Whether the AG's office will play ball remains to be seen – but yesterday, Wisconsin Attorney General Brad Schimel said he was "pleased" with Sutkiewicz's decision. (The Wisconsin Department of Justice did not immediately respond to a request for comment.)
"The bottom line is neither we nor Mr. Avery have any intention of giving up or not proceeding to fight for his exoneration – because he is absolutely innocent," Zellner tells Rolling Stone. "It is not uncommon for judges at the trial court level to prematurely dismiss post-conviction petitions and get reversed by a higher court. We will press on regardless of which path we have to take and we will ultimately succeed."
So just a year ago Zellner had airtight alibis, eye witnesses and scientific testing that would exonerate avery (her claims) she has presented nothing of the sort as of yet, files a brief that contains none of these things; then requests more testing after filing her motion, doesn't notify the judge, gets her motion denied, files a request to vacate the motion with the court, doesn't mention any witnesses , now is claiming to have witnesses who can verify brady violations.... Her behavior has been unacceptable for an attorney and I hate to say this but I almost feel bad for Avery. He atleasts deserves an attorney who is more focused on her client than twitter and talking to conspiracy riddled news sites.
By the way, there are a couple of witnesses who mention a vehicle on hwy 147 in the caso report and one says its a jeep and other says its black, with no indication it was TH vehicle. So if that is what she is talking about; that isn't a brady violation because the defense received the caso report. Not that it matters though, I don't think she has any new witnesses because if she did, she would have mentionied them in her request to vacate.
This is like saying that all cases that has been sentenced after DNA testing first come around are not eligble for that testing now, which they are right?

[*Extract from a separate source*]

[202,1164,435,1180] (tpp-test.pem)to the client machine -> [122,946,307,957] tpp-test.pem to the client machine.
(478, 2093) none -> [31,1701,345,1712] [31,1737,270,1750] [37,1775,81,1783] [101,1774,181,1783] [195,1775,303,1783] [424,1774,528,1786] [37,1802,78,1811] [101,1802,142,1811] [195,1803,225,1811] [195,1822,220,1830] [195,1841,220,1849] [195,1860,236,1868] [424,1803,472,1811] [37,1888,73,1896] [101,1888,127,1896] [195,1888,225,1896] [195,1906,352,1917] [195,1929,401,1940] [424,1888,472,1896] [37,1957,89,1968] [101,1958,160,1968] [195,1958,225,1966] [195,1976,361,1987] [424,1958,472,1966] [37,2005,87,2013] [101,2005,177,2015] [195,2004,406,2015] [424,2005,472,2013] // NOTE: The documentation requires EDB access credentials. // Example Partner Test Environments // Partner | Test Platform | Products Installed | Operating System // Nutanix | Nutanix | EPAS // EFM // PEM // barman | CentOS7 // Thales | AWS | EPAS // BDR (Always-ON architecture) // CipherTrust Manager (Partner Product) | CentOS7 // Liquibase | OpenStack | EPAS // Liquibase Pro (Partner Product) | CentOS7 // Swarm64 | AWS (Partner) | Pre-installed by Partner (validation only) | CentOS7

NO it isn't. If new testing methods become available that can develop new information that is "new" evidence. All of Zelleners evidence is not "new". Several testing methods were available to determine which substances were on the bullet in 2005 Also the results of the testing isn't strong enough to change the outcome of the trial.

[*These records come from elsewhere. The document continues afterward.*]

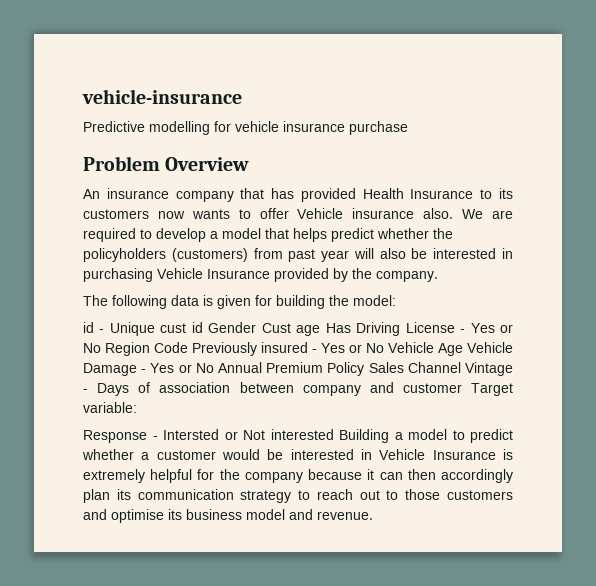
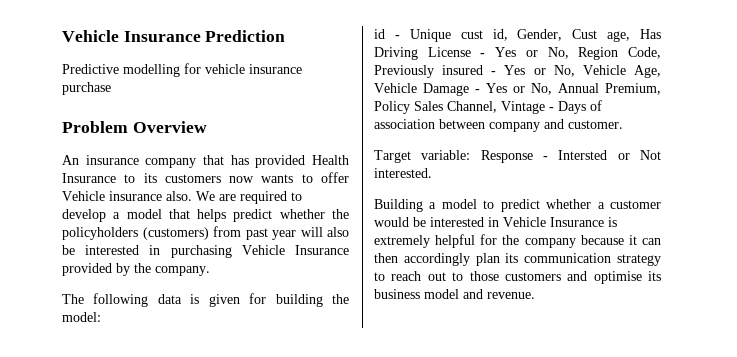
[82,89,242,104] vehicle-insurance -> [62,30,286,42] Vehicle Insurance Prediction
[191,322,321,336] id Gender Cust age -> [492,29,631,42] id, Gender, Cust age,
[83,342,188,356] No Region Code -> [547,47,661,60] No, Region Code,
[366,342,463,356] No Vehicle Age -> [553,65,661,78] No, Vehicle Age,
[195,362,324,373] No Annual Premium -> [531,83,661,95] No, Annual Premium,
[407,362,461,373] Channel -> [447,101,497,113] Channel,
[402,383,462,393] customer -> [568,120,623,129] customer. //
(137, 407) // -> (471, 155) none
[270,429,334,440] interested -> [374,168,432,178] interested. //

There are no new arguments there. She doesn't even have results for her new tests yet, assuming those results could even have the potential to change a trial (which there is no reason to think they could) what could possibly be gained from testing the rav 4 and hood latch that would change the trial?
Either way, her actual arguments that she thought were sufficient have already been presented and rejected. She has nothing else.

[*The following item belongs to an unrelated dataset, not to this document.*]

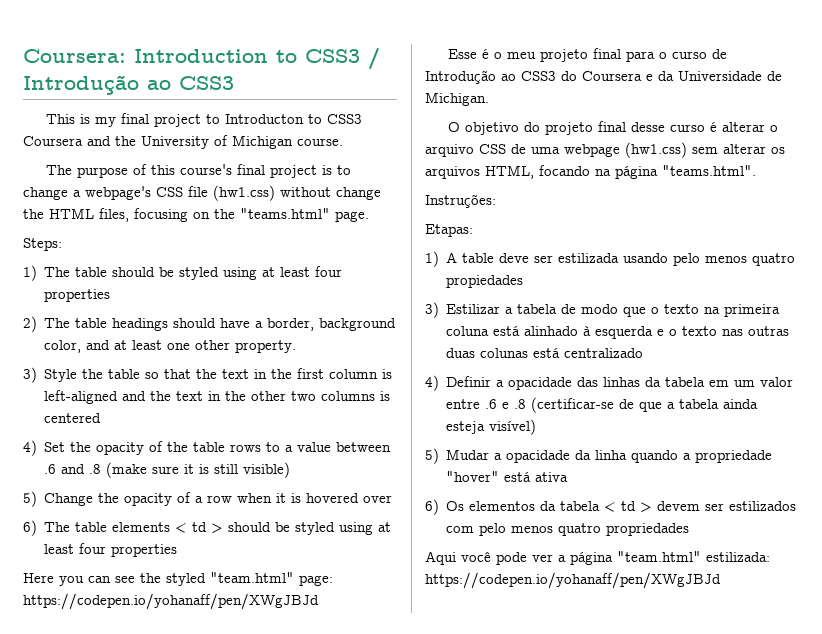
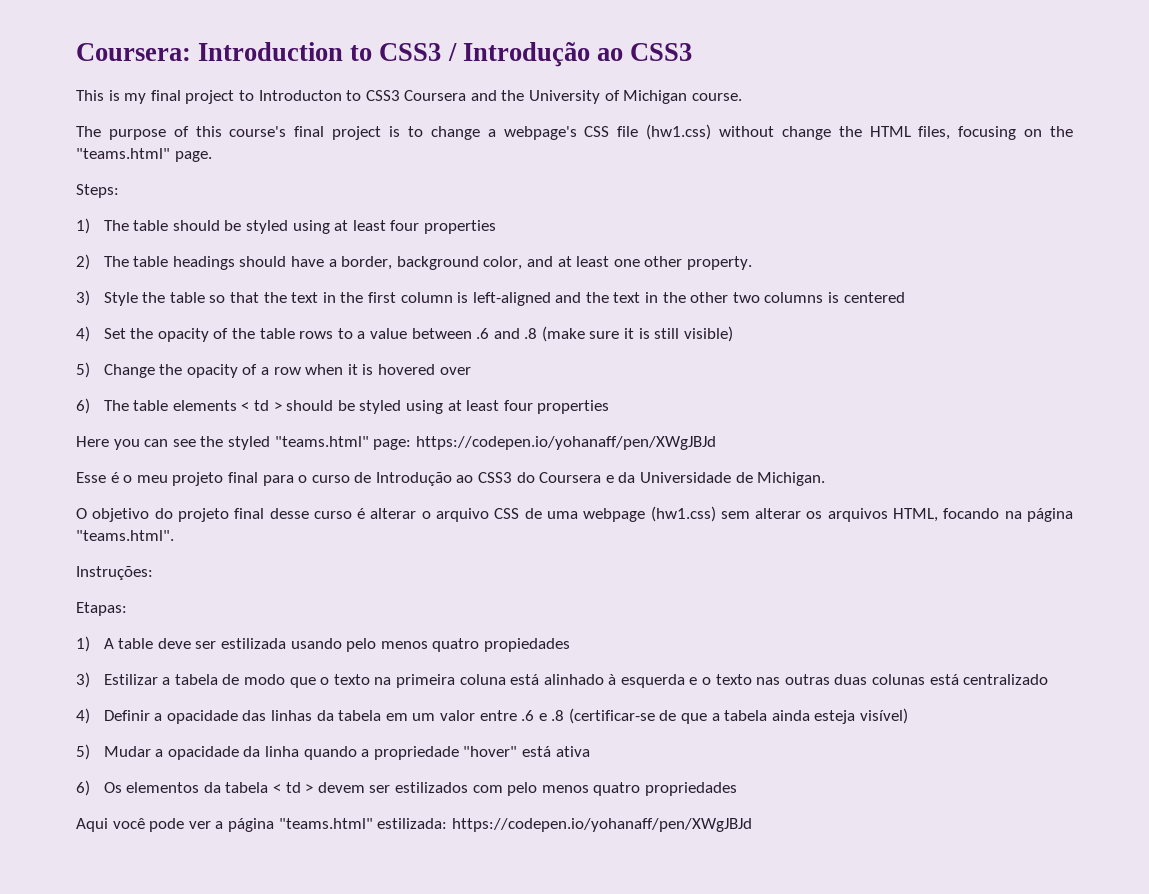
[210,572,294,583] "team.html" -> [274,436,369,447] "teams.html"
[617,551,701,562] "team.html" -> [278,818,373,829] "teams.html"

Argument from authority is pretty valid in this situation. I mean we're talking filings and statements of an expert in her field vs the speculations of a raving autist.
No it isn't valid. You're missing the point. It's not about me vs her and who knows more. Its about presenting her as a reliable source instead of the actual arguments shes made that have been responded to by lawyers and judges.
David Irving is probably the leading expert on nazi history and the third reich; he also happens to be a holocaust denier. If I were to get into an argument with a holocaust denier would it be sufficient to argue "david irving said" as a basis for what conclusions are justified? Or should we each present arguments? That is why its fallacious.
Not to mention, Zellner has a history (at least in this case) of lying and making unforgivable blunders that an attorney shouldn't make.